Popular Preaching and Religious Authority in the Medieval Islamic Near East
- PUBLISHED: June 2001
- SUBJECT LISTING: Middle East Studies, History
- BIBLIOGRAPHIC INFORMATION: 155 Pages, 6 x 9 in x 0in
- SERIES: Publications on the Near East
- ISBN: 9780295981260
Islamic popular preachers and storytellers had enormous influence in defining common religious knowledge and faith in the medieval Near East. Jonathan Berkey’s book illuminates the popular culture of religious storytelling. It draws on chronicles, biographical dictionaries, sermons, and tales — but especially on a number of medieval treatises critical of popular preachers, and also a vigorous defense of them which emerged in fourteenth-century Egyptian Sufi circles.
Popular preachers drew inspiration and legitimacy from the rise of Sufi mysticism, with its emphasis on internal spiritual activity and direct enlightenment, enabling them to challenge or reinforce social and political hierarchies as they entertained the masses with tales of moral edification. As these charismatic figures developed a popular following, they often aroused the wrath of scholars and elites, who resented innovative interpretations of Islam that undermined orthodox religious authority and blurred social and gender barriers.

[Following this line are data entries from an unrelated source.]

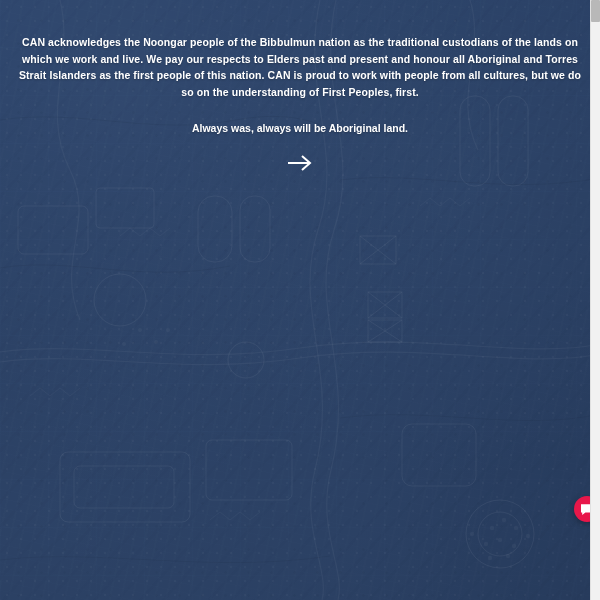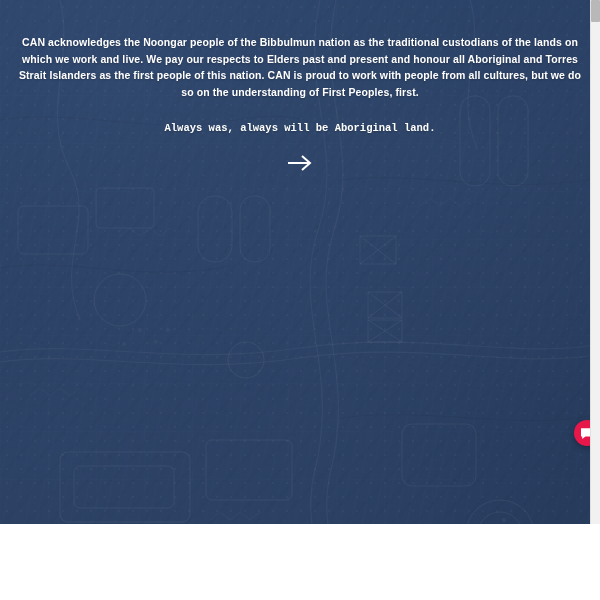--- a/index.html
+++ b/index.html
@@ -8,21 +8,21 @@
     width: 600px;
     height: 600px;
     overflow: hidden;
     background: #ffffff;
     font-family: "Liberation Sans", sans-serif;
   }
 
   #page {
     position: relative;
     width: 600px;
-    height: 524px;
+    height: 600px;
     background: #4d7c0f;
     overflow: hidden;
   }
 
   
   .art-layer {
     position: absolute;
     inset: 0;
     pointer-events: none;
   }
@@ -92,21 +92,20 @@
     margin: 0 auto;
     text-shadow: 0 1px 2px rgba(0,0,0,.25);
   }
 
   .ack-tag {
     margin-top: 20px;
     font-size: 10.5px;
     line-height: 16px;
     font-weight: bold;
     text-shadow: 0 1px 2px rgba(0,0,0,.25);
-    font-family: Liberation Mono, monospace;
   }
 
   .arrow-btn {
     margin: 14px auto 0;
     width: 34px;
     height: 26px;
     display: flex;
     align-items: center;
     justify-content: center;
     cursor: pointer;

Critics of popular preachers and storytellers worried that they would corrupt their audiences’ understanding of Islam. Their defenders argued that preachers and storytellers could contribute to the consensus of the Islamic community as to what constituted acceptable religious knowledge. In the end, religious knowledge, and the definition of Islam as it was commonly understood, remained porous and flexible throughout the Middle Period, thanks in part to the activities of popular preachers and storytellers.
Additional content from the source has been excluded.